Je dis valeurs sûres, et certains empêcheurs de critiquer en rond y verront une pointe d'ironie et de dédain (bande de salauds...). Nenni ! Valeurs sûres d'une musique qui tourne, qui fonctionne, à laquelle on ne peut rien reprocher. Valeurs sûres d'une musique qui explore au large, depuis cette maîtrise des fondamentaux : les block chords savants du pianiste (« At Work »), les walking bass intrépides de Zelnik l'ubiquiste (partout, tout le temps : comment trouve-t-il le temps de si bien jouer à cette fréquence digne d'un accélérateur de particules atomique?), la pulsation inébranlable et légère de Kontomanou. Une section rythmique qui détient le maître mot de sa tâche, en un mot.

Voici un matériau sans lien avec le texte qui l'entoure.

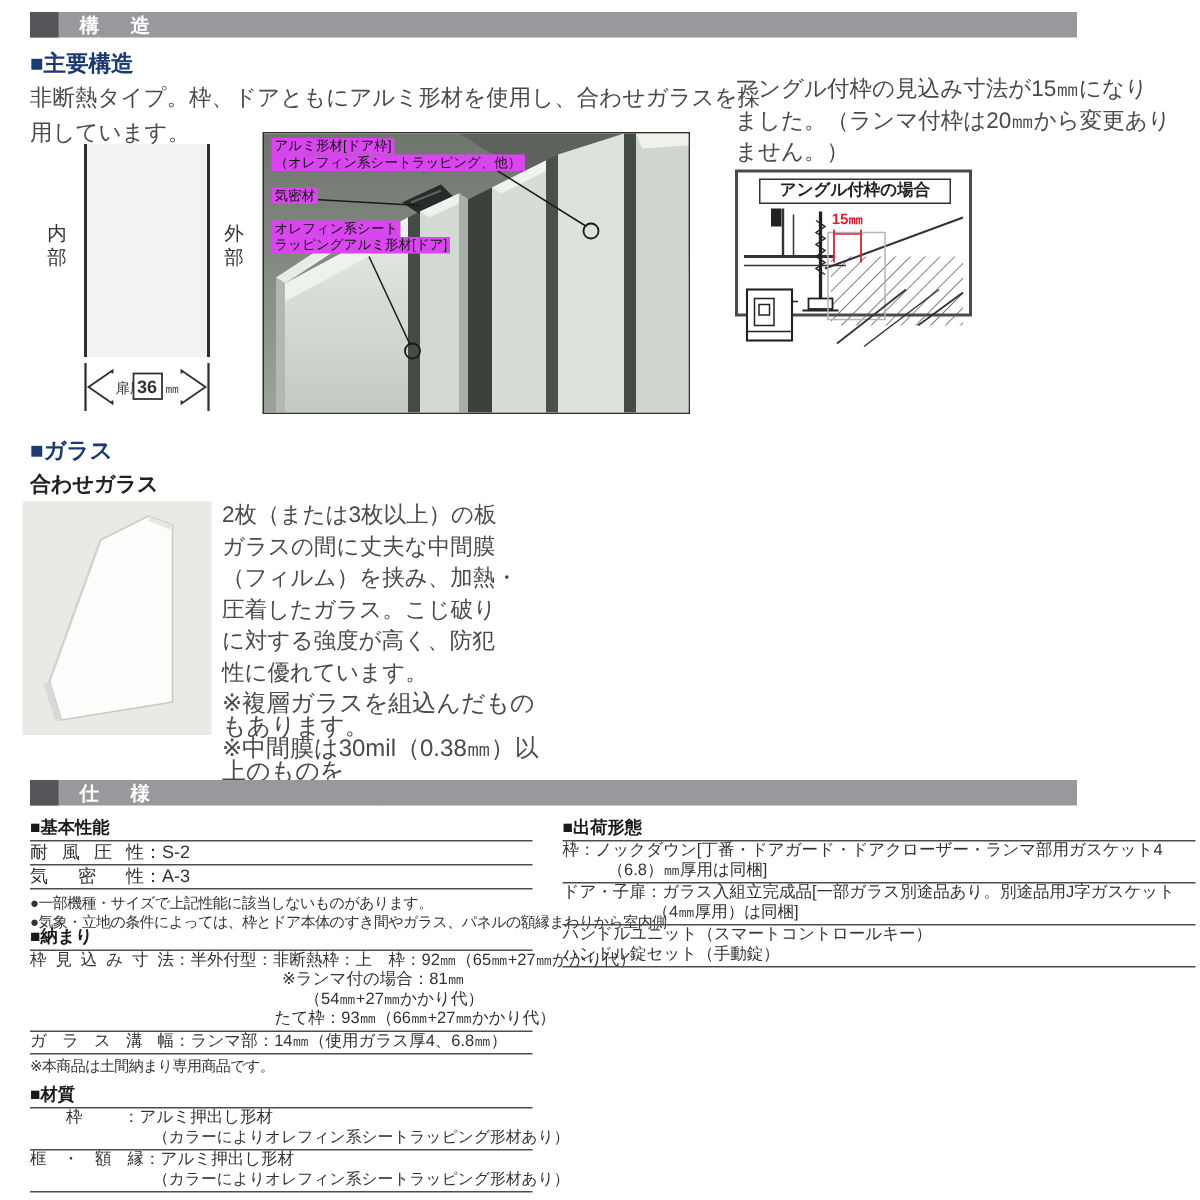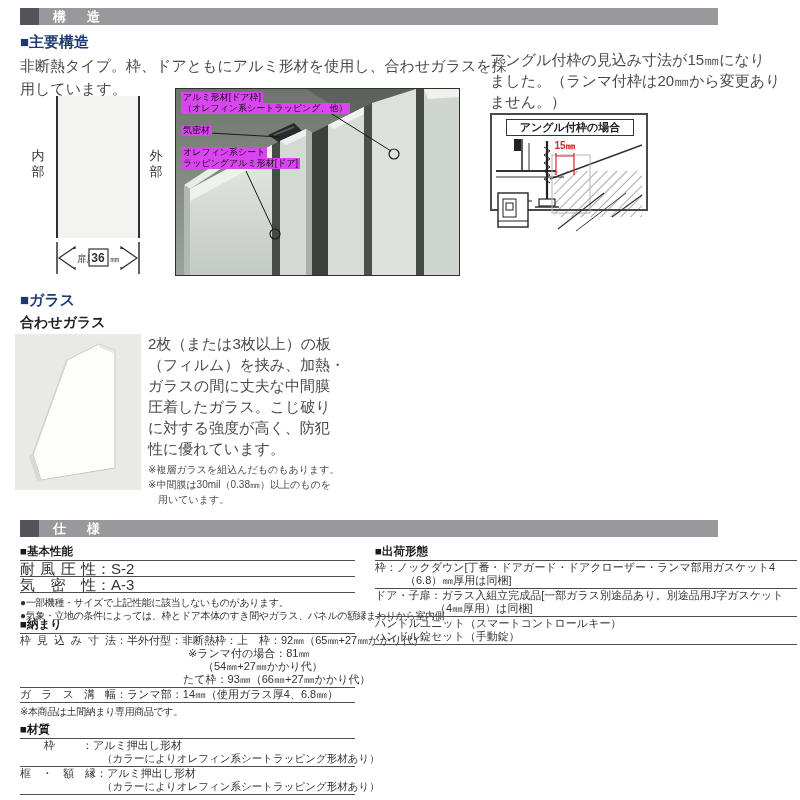--- a/index.html
+++ b/index.html
@@ -198,8 +198,8 @@
 
 <div class="abs" style="left:148px;top:333px;width:215px;">
   <div class="body15g">2枚（または3枚以上）の板</div>
+  <div class="body15g">ガラスの間に丈夫な中間膜</div>
   <div class="body15g">（フィルム）を挟み、加熱・</div>
-  <div class="body15g">ガラスの間に丈夫な中間膜</div>
   <div class="body15g">圧着したガラス。こじ破り</div>
   <div class="body15g">に対する強度が高く、防犯</div>
   <div class="body15g">性に優れています。</div>

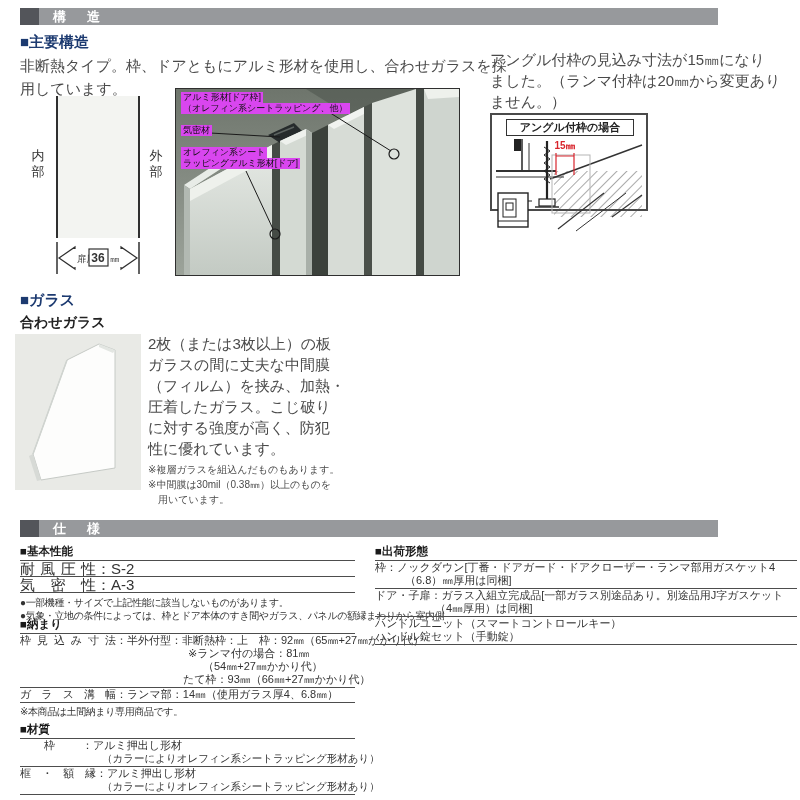--- a/index.html
+++ b/index.html
@@ -32,7 +32,7 @@
   .angle-box{border:2px solid #4a4a4a;background:#ffffff;}
   .angle-title{position:absolute;left:14px;top:4px;width:126px;height:15px;border:1px solid #333333;
     font-size:11px;font-weight:bold;color:#222222;text-align:center;line-height:15px;background:#ffffff;}
-  .glass-notes{font-size:10px;line-height:15px;color:#4a4a4a;}
+  .glass-notes{font-size:16px;line-height:15px;color:#4a4a4a;}
 </style>
 </head>
 <body>

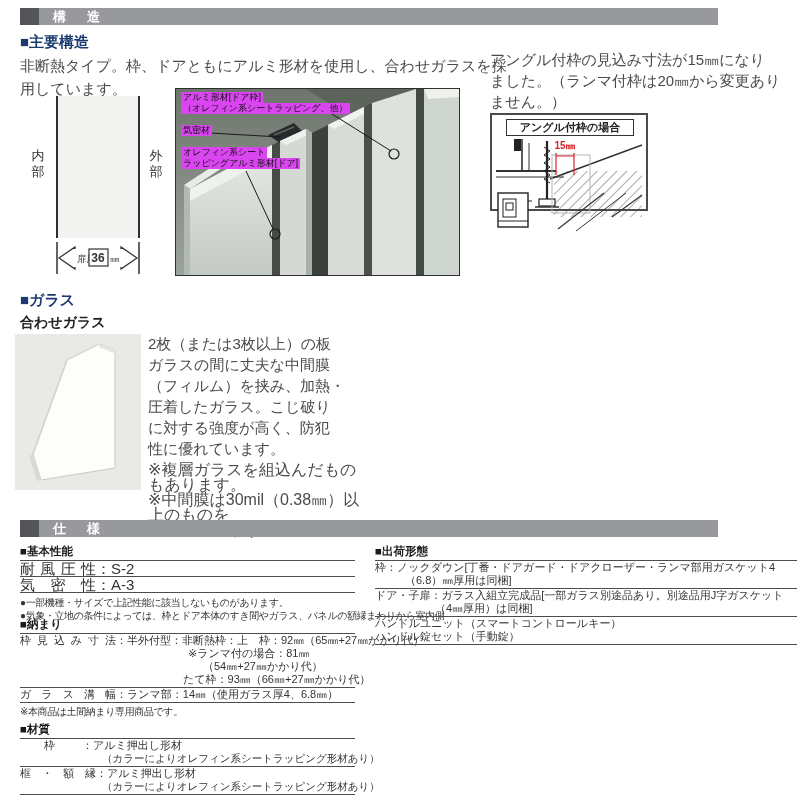--- a/index.html
+++ b/index.html
@@ -20,7 +20,7 @@
   
   .spec-block{position:absolute;}
   .spec-h{font-size:11.5px;font-weight:bold;color:#1a1a1a;border-bottom:1px solid #4d4d4d;padding-bottom:1px;}
-  .spec-row{font-size:15px;color:#333333;border-bottom:1px solid #4d4d4d;line-height:15px;display:flex;}
+  .spec-row{font-size:12px;color:#333333;border-bottom:1px solid #4d4d4d;line-height:15px;display:flex;}
   .spec-line{font-size:11px;color:#333333;line-height:13px;white-space:nowrap;}
   .rule-after{border-bottom:1px solid #4d4d4d;padding-bottom:1px;}
   .jlabel{display:inline-block;text-align:justify;text-align-last:justify;}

Sur ces bases – très sûres – Géraldine taffe. Alto oblige, on retrouve çà-et-là des souvenirs de Bird, notamment dans les syncopes très bops de certains thèmes - « At Work » encore, le solo d'« Epistrophy » peut-être. Mais avec une énergie diabolique, Géraldine Laurent parvient à tirer son outil de travail de ce complexe d'Oedipe refoulé trop souvent constaté chez les altistes, pour faire sentir non seulement qu'elle a bûché son Dolphy sur le bout des doigts, mais qu'elle sait aussi atteindre des registres et attaques plus souvent entendus au ténor : très blues et dans les graves sur la ballade « Another Dance », très mellow sur la reprise de « Chora Coraçao ». Du beau travail, doublé par les six compositions personnelles de l'altiste, qui égrènent cette polyvalence et cette force instrumentale au cours d'une écriture sûre et évidente, qui ne se regarde jamais le nombril et favorise toujours le groove à l'esthétisme bon teint. Une parole de musicien, unique et juste, pour résumer.

En terme d'évaluation professionnelle, on ne peut donc que souligner l'efficacité et le rendement de Mme Laurent, qui doit continuer à jouer un rôle toujours plus central dans l'industrie (pardon, la grande famille...) du jazz français. Mme Laurent sait tout faire, peut tout faire, mais décide de ne faire que ce qu'il y a de mieux ; c'est-à-dire ce qui lui semble nécessaire de dire. Cf. la reprise de « Goodbye Porkpie Hat », modèle de réappropriation d'un standard qu'on pensait avoir trop entendu, ou les vertus de la déconstruction telles qu'en elles-mêmes. Géraldine a fait le taf, à nous le plaisir !

Géraldine Laurent, At Work, Gazebo/L'autre Distribution, sortie le 16 octobre 2015. Produit par Laurent de Wilde.